*** Block opens ***

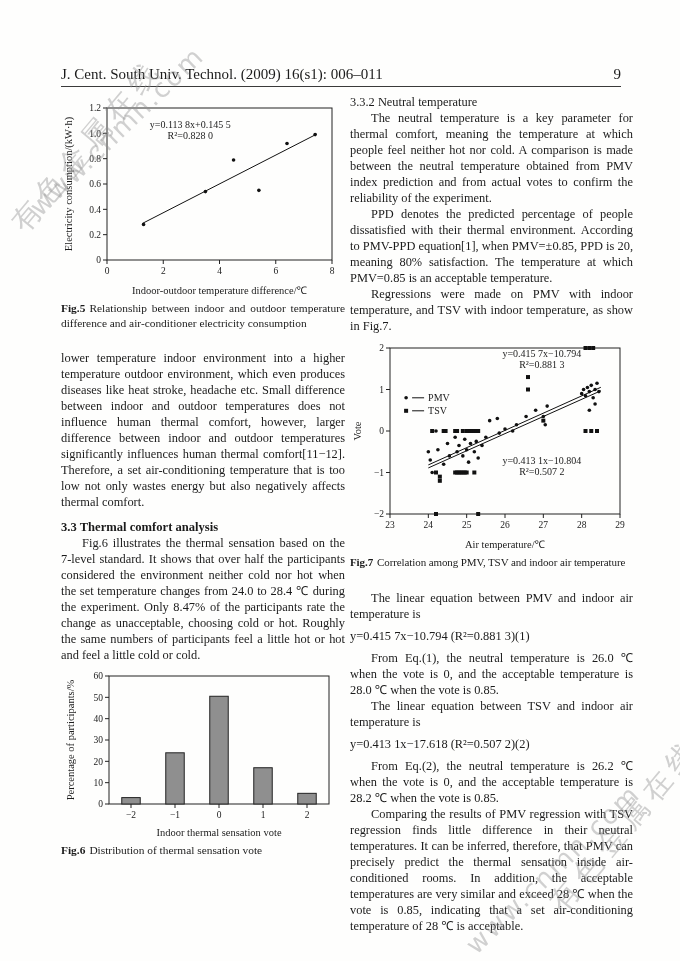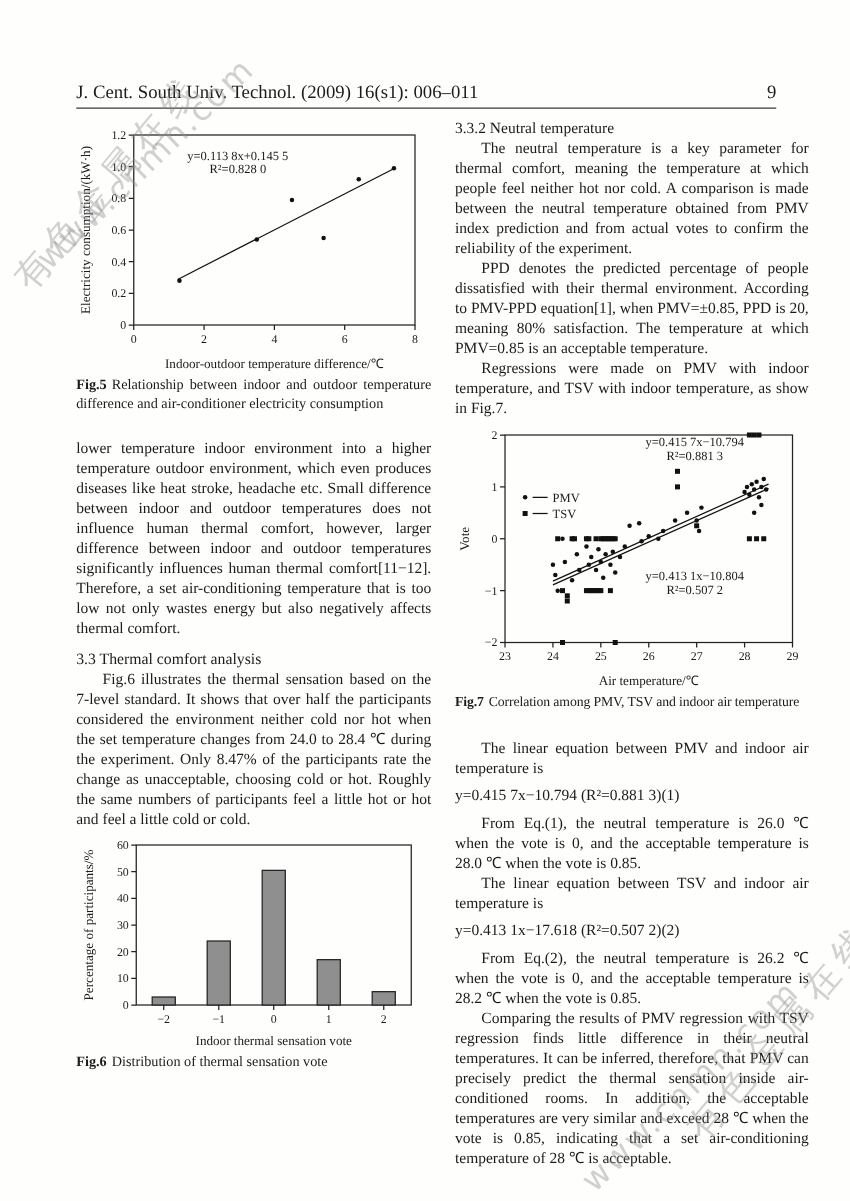--- a/index.html
+++ b/index.html
@@ -22,7 +22,7 @@
 
   .col{position:absolute}
   .left{left:61px;top:98px;width:284px}
-  .right{left:364px;top:94px;width:283px}
+  .right{left:350px;top:94px;width:283px}
 
   p{margin:0}
   .body{font-size:12.4px;line-height:16px;text-align:justify}

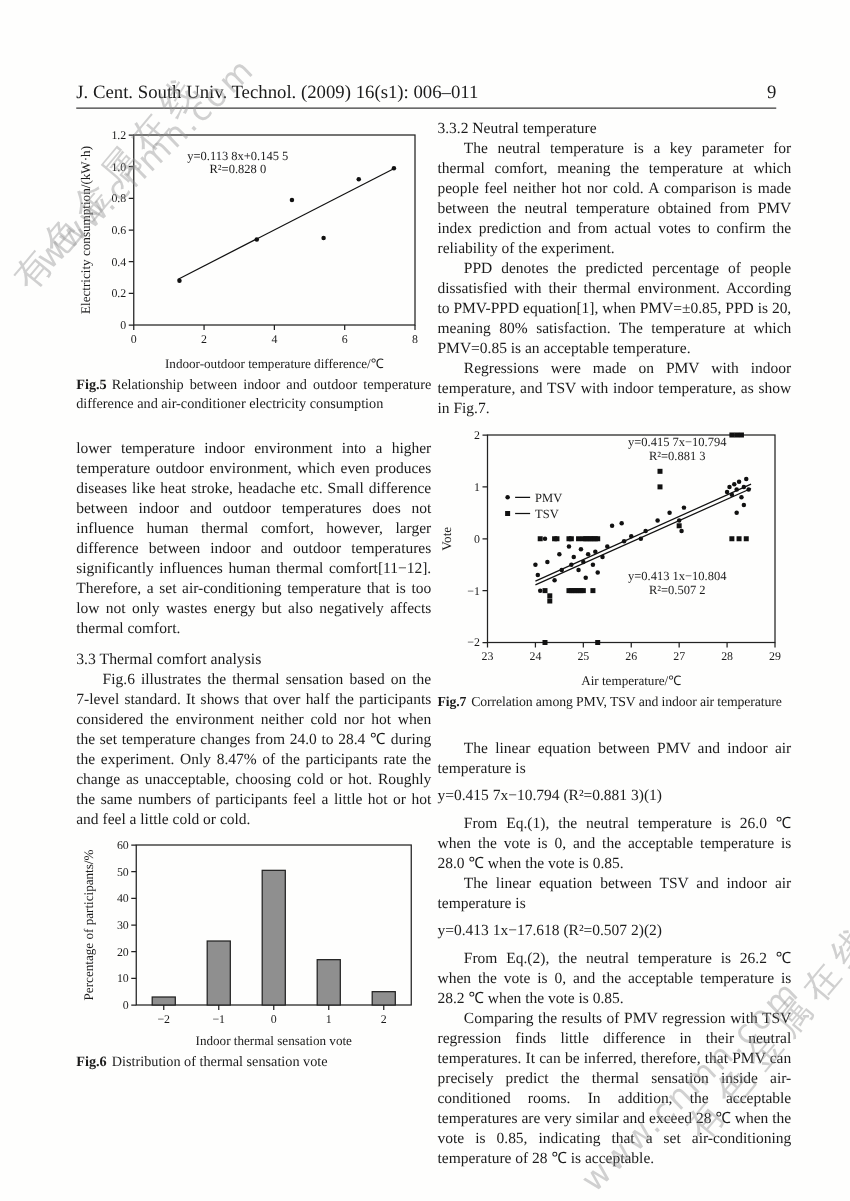--- a/index.html
+++ b/index.html
@@ -28,7 +28,7 @@
   .body{font-size:12.4px;line-height:16px;text-align:justify}
   .indent{text-indent:1.7em}
   .mt8{margin-top:20px}
-  .h2{font-weight:normal;font-size:12.6px;line-height:16px;margin-top:9px}
+  .h2{font-weight:bold;font-size:12.6px;line-height:16px;margin-top:9px}
   .h3{font-size:12.4px;line-height:16px}
   .caption{font-size:11.4px;line-height:14.5px;text-align:justify;margin-top:3px}
   .caption b{margin-right:4px}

*** Block closes ***

• **Exercise aim**: Please repeat every line from the listing above exactly as it appears. Drop the pictures.

• **Response to the exercise**:
--- a/index.html
+++ b/index.html
@@ -22,7 +22,7 @@
 
   .col{position:absolute}
   .left{left:61px;top:98px;width:284px}
-  .right{left:364px;top:94px;width:283px}
+  .right{left:350px;top:94px;width:283px}
 
   p{margin:0}
   .body{font-size:12.4px;line-height:16px;text-align:justify}

--- a/index.html
+++ b/index.html
@@ -28,7 +28,7 @@
   .body{font-size:12.4px;line-height:16px;text-align:justify}
   .indent{text-indent:1.7em}
   .mt8{margin-top:20px}
-  .h2{font-weight:normal;font-size:12.6px;line-height:16px;margin-top:9px}
+  .h2{font-weight:bold;font-size:12.6px;line-height:16px;margin-top:9px}
   .h3{font-size:12.4px;line-height:16px}
   .caption{font-size:11.4px;line-height:14.5px;text-align:justify;margin-top:3px}
   .caption b{margin-right:4px}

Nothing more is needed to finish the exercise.